Big deal comes on nano-SIM = metaphor for mobile market domination
After long months of fighting over the future of the nano-SIM, a tiny SIM card that would give phone makers more space for hardware in ultra-thin devices, a truce seems to have been negotiated.
The fight has featured Apple, Nokia, RIM, Motorola and the rest of the European Telecommunications Standards Institute (ETSI), and the debate has left those of us happy with our devices, whether they’re brand new last month or used cell phones, and happy to stay out of the drama. Nonetheless, we can’t help follow the fray, since the handsets of the future will inevitably become our used ones.
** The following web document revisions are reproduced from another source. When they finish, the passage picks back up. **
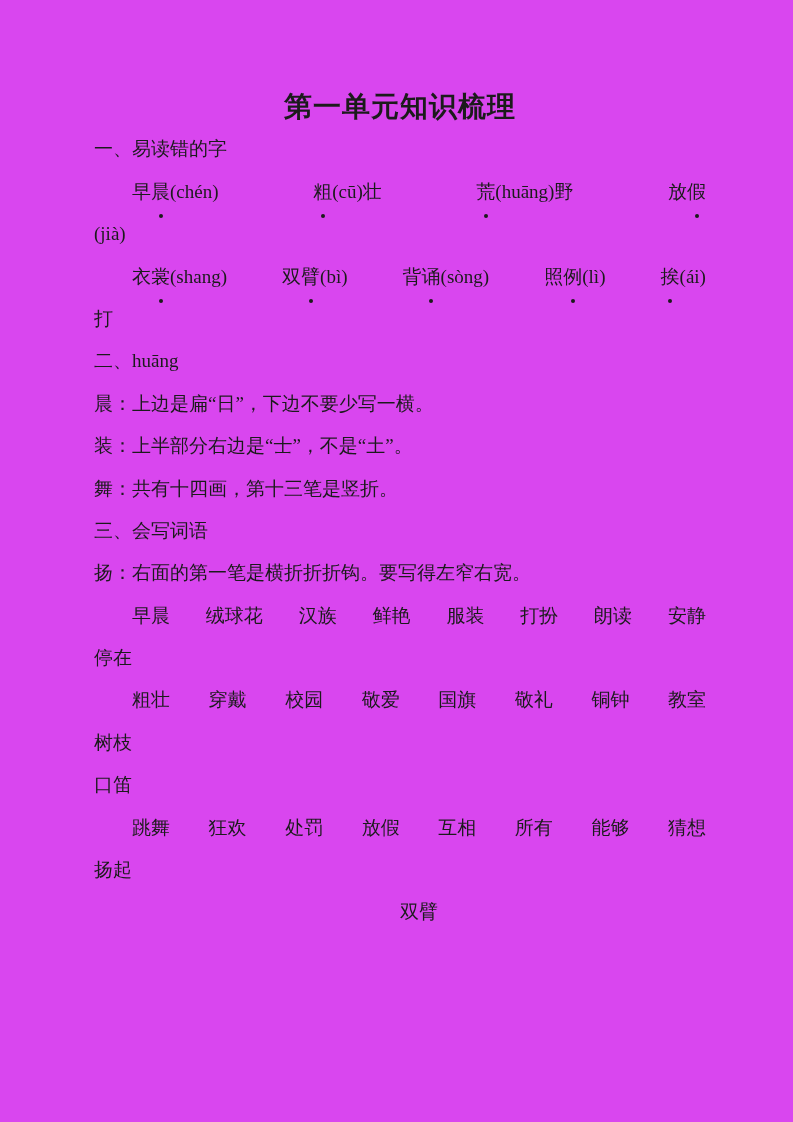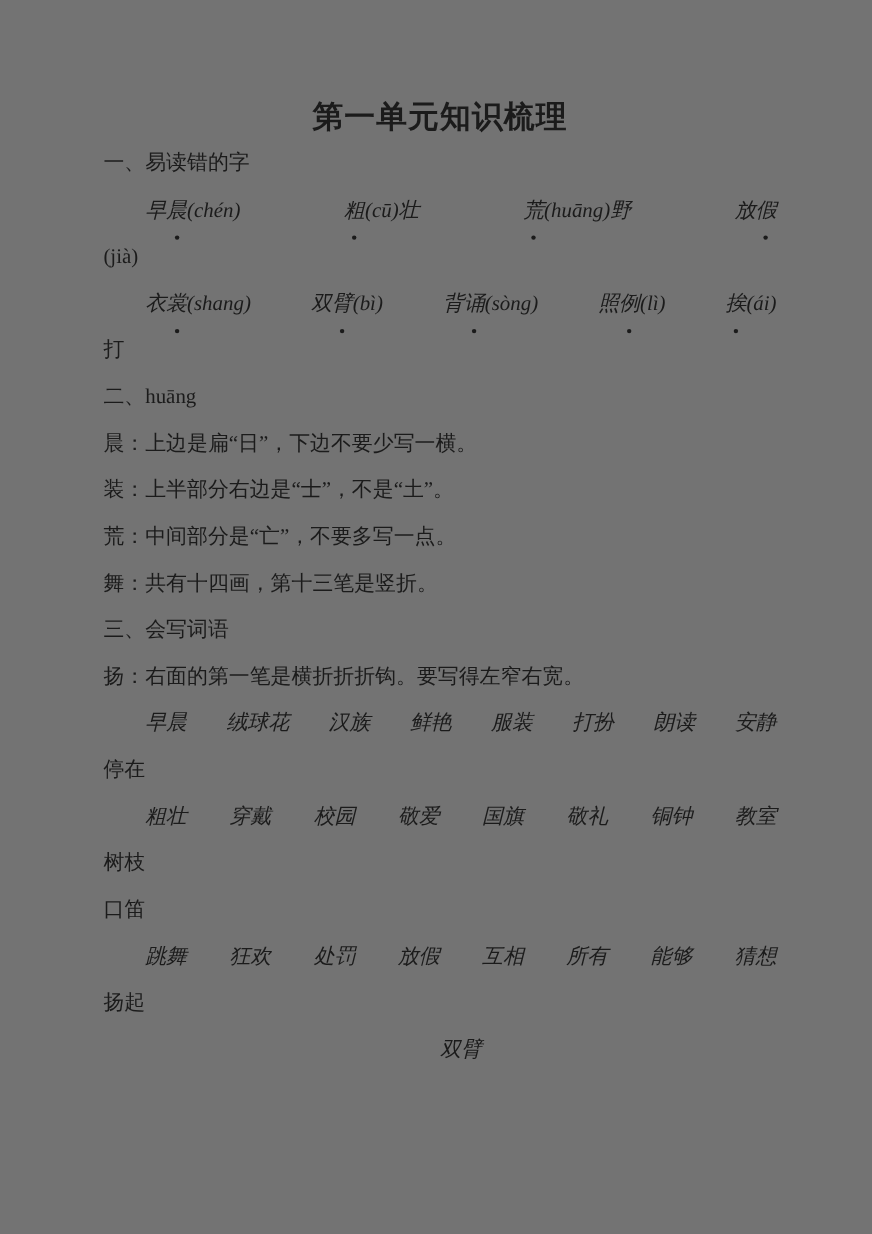"第一单元知识梳理" .page { background: #737373 -> #d946ef }
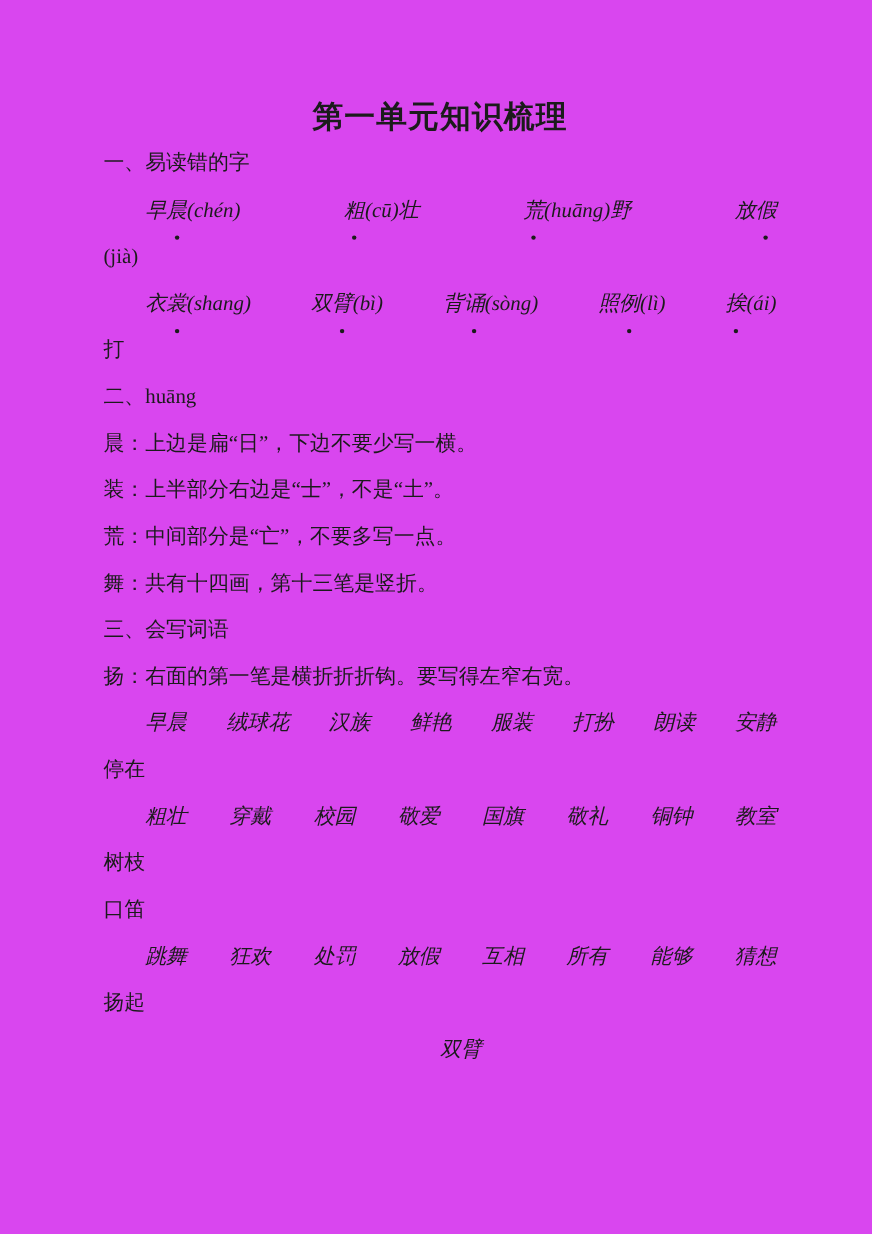"早晨(chén)" .word { font-style: italic -> none }
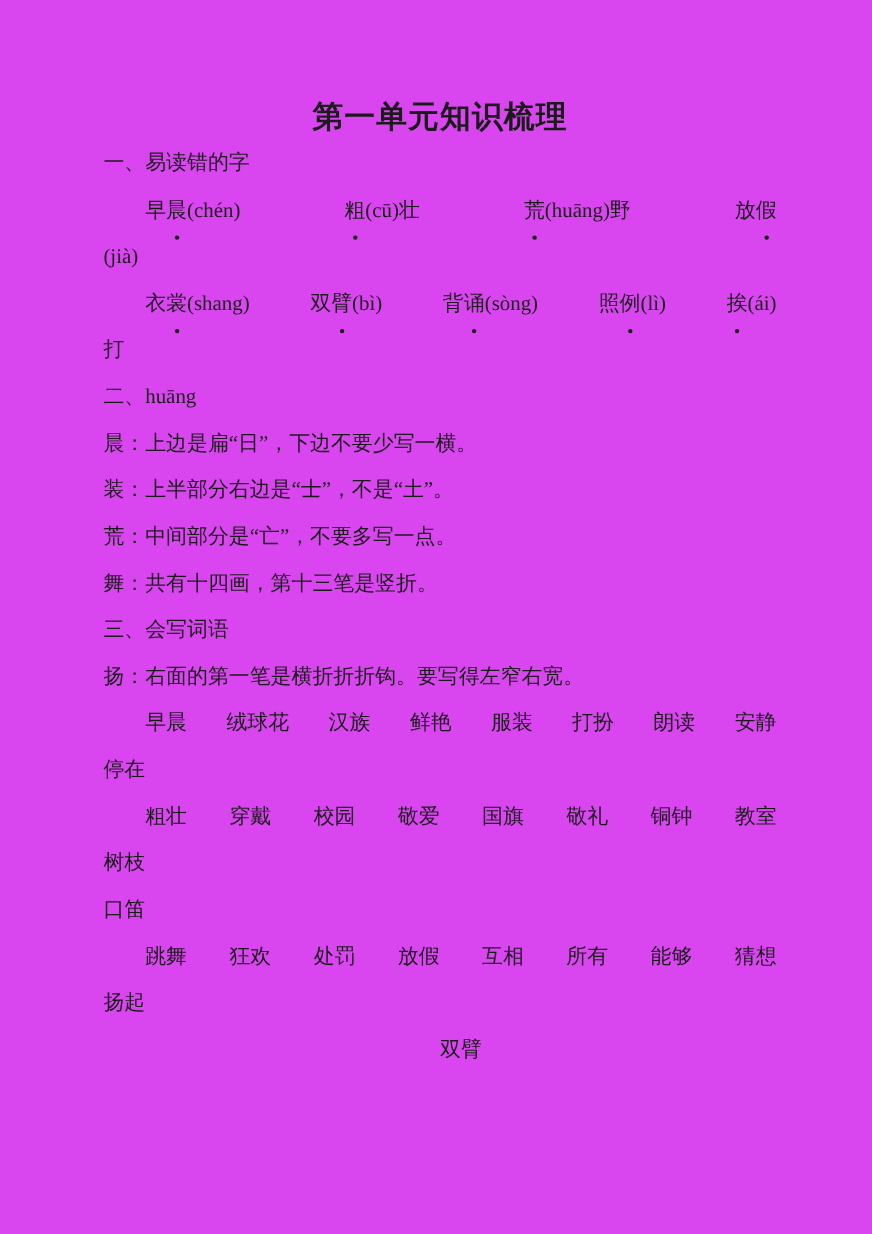"荒：中间部分是“亡”，不要多写一点。" div.line { html: <div>荒：中间部分是“亡”，不要多写一点。</div> -> none }
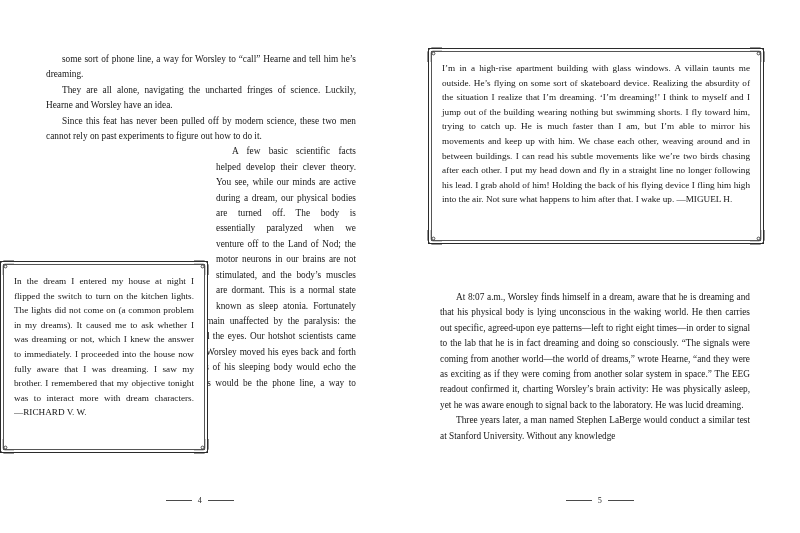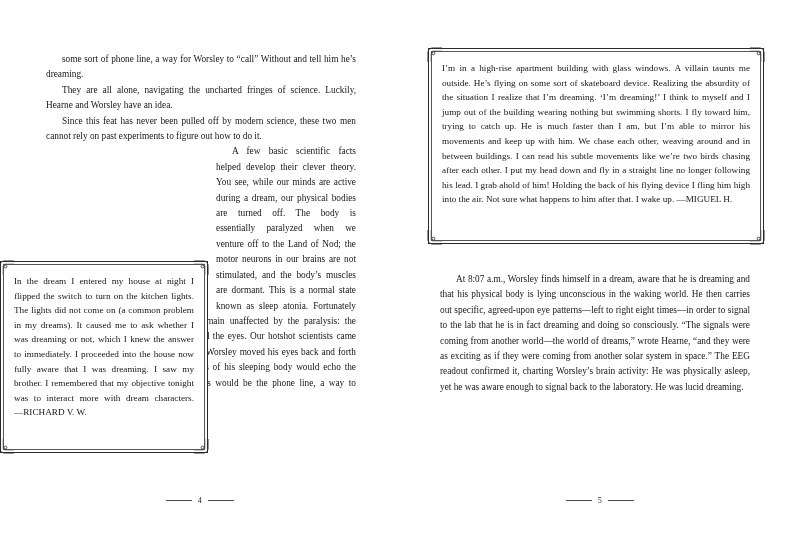"some sort of phone line," p { text: Without -> Hearne }
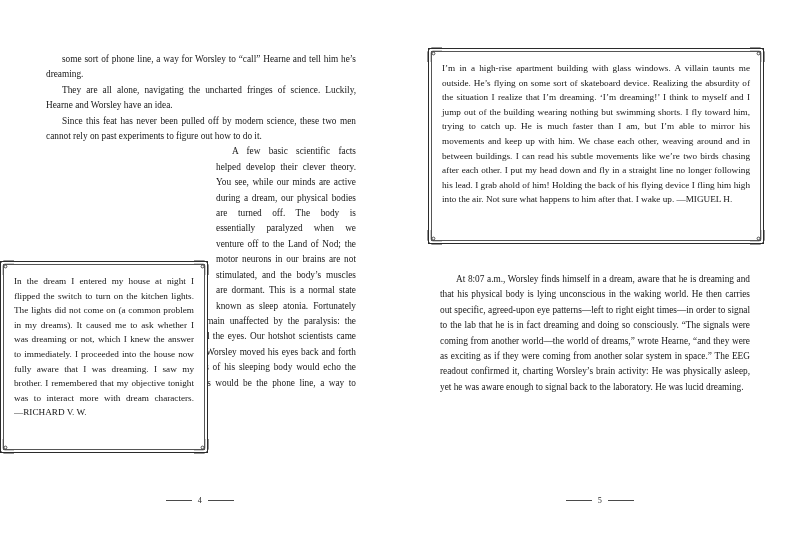"At 8:07 a.m., Worsley finds" div.textcol { top: 272px -> 290px }
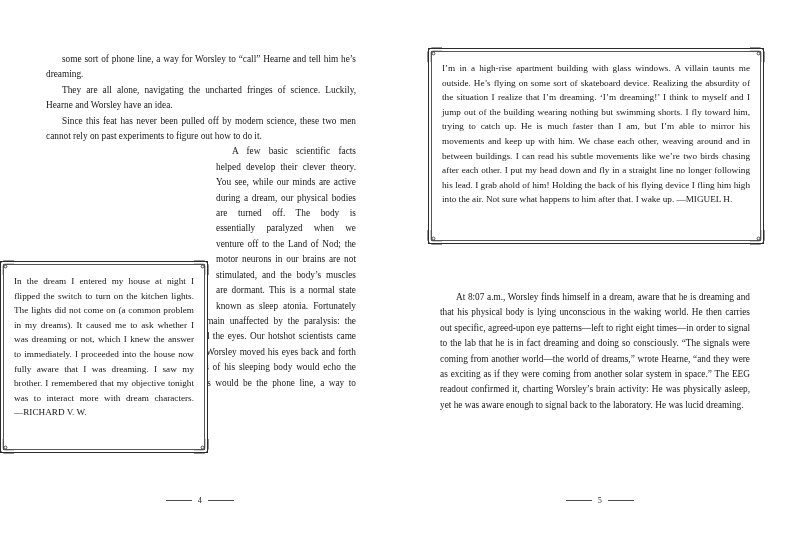"Three years later, a man" p { html: none -> <p>Three years later, a man named Stephen LaBerge would conduct a similar test at Stanford University. Without any knowledge</p> }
As covered by VentureBeat: The debate over the design has been split on a number of points, but one most significantly: Companies like Nokia were adamant about the design having a “push-push” mechanism, which would allow the card to eject once pushed. Apple, on the other hand, uses a SIM tray design in its devices, so it has no need for such a design. That, along with its desire to keep the new design compatible with previous ones, explain most of Apple’s design decisions. The central problem is this: Having two SIM card standards floating around is not something anyone wants.
So, what’s the big deal they brokered? It’s a compromise, of course. Proposed by RIM and Motorola, the design features elements that are 80 percent Apple’s and 20 percent RIM’s and Motorola’s, which the above story calls “ an ironic metaphor for the smart phone space that shouldn’t go unnoticed.”